> **Data for the task**
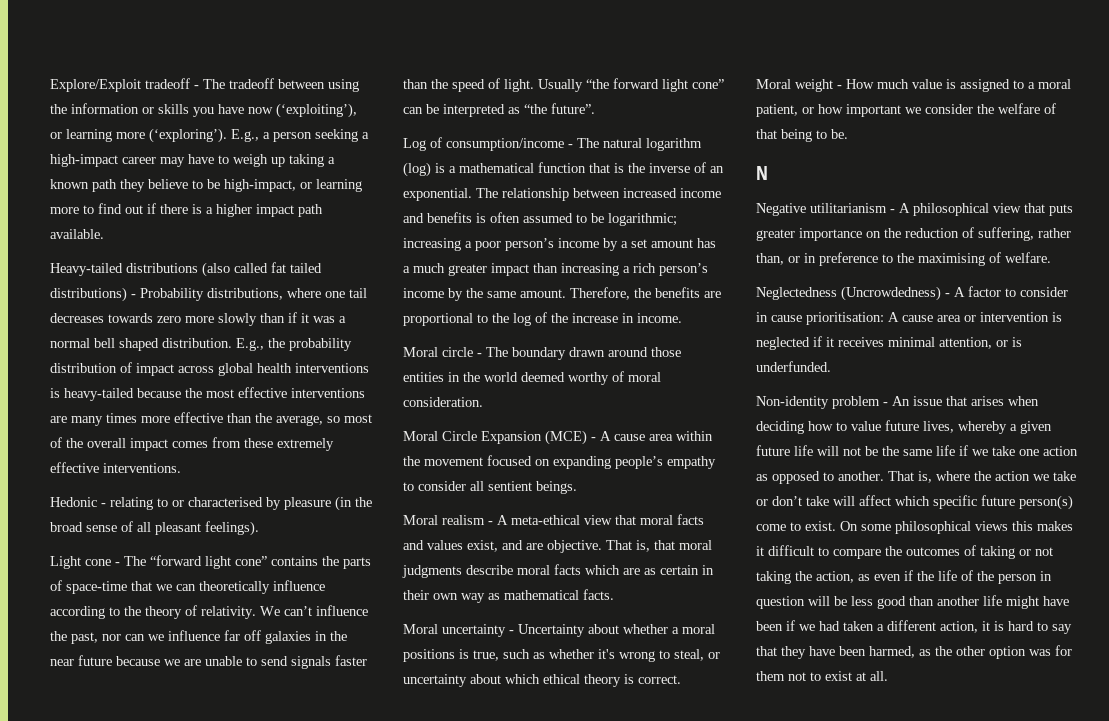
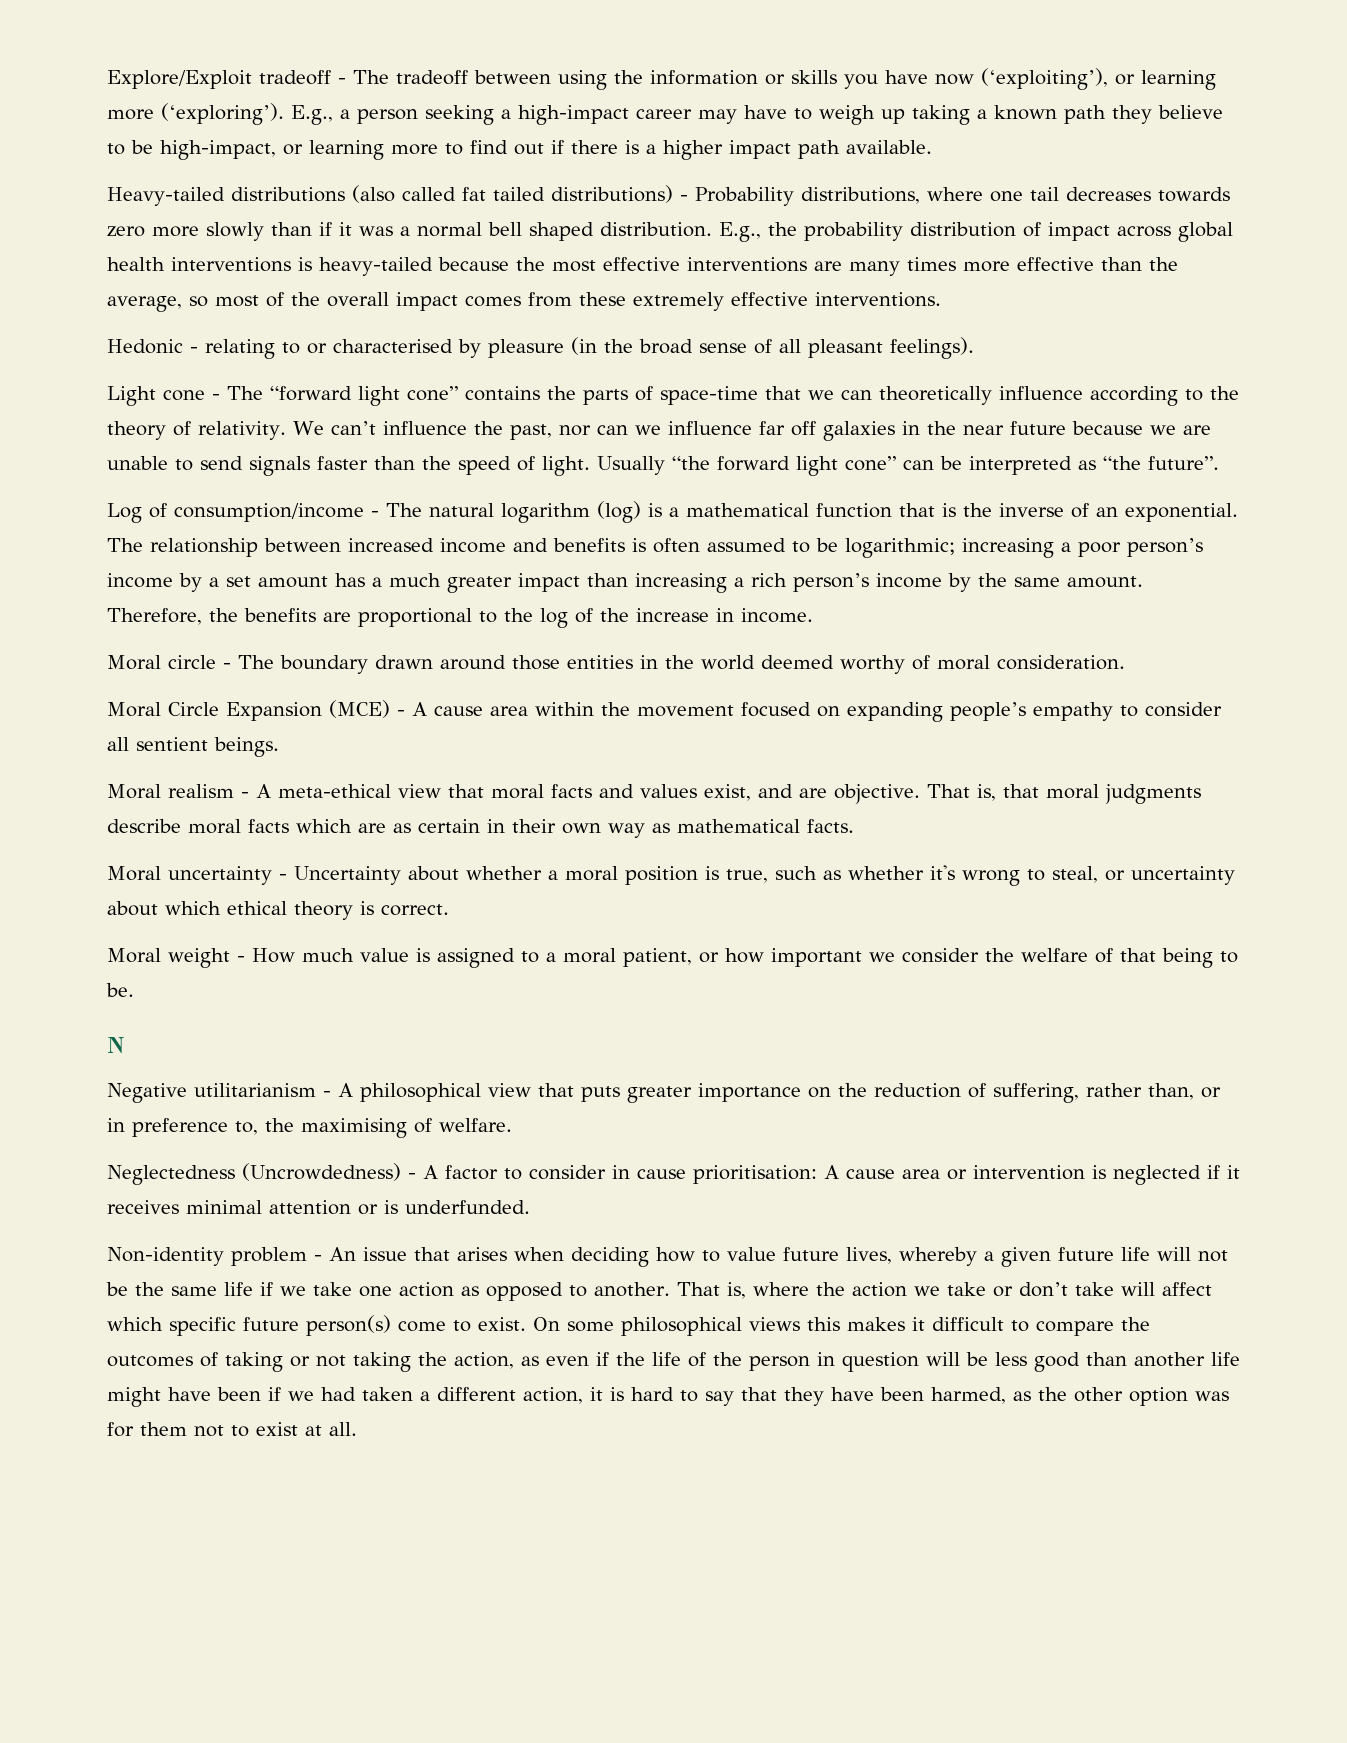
- Moral uncertainty - Uncertainty about whether a moral positions is true, such as whether it's wrong to steal, or uncertainty about which ethical theory is correct.
+ Moral uncertainty - Uncertainty about whether a moral position is true, such as whether it's wrong to steal, or uncertainty about which ethical theory is correct.
- Negative utilitarianism - A philosophical view that puts greater importance on the reduction of suffering, rather than, or in preference to the maximising of welfare.
+ Negative utilitarianism - A philosophical view that puts greater importance on the reduction of suffering, rather than, or in preference to, the maximising of welfare.
- Neglectedness (Uncrowdedness) - A factor to consider in cause prioritisation: A cause area or intervention is neglected if it receives minimal attention, or is underfunded.
+ Neglectedness (Uncrowdedness) - A factor to consider in cause prioritisation: A cause area or intervention is neglected if it receives minimal attention or is underfunded.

> **Exercise**
Your task is to write out, exactly, the line that contains "- Neglectedness (Uncrowdedness)" and each line after it to the end of the data, with no other lines.

> **Worked solution**
- Neglectedness (Uncrowdedness) - A factor to consider in cause prioritisation: A cause area or intervention is neglected if it receives minimal attention, or is underfunded.
+ Neglectedness (Uncrowdedness) - A factor to consider in cause prioritisation: A cause area or intervention is neglected if it receives minimal attention or is underfunded.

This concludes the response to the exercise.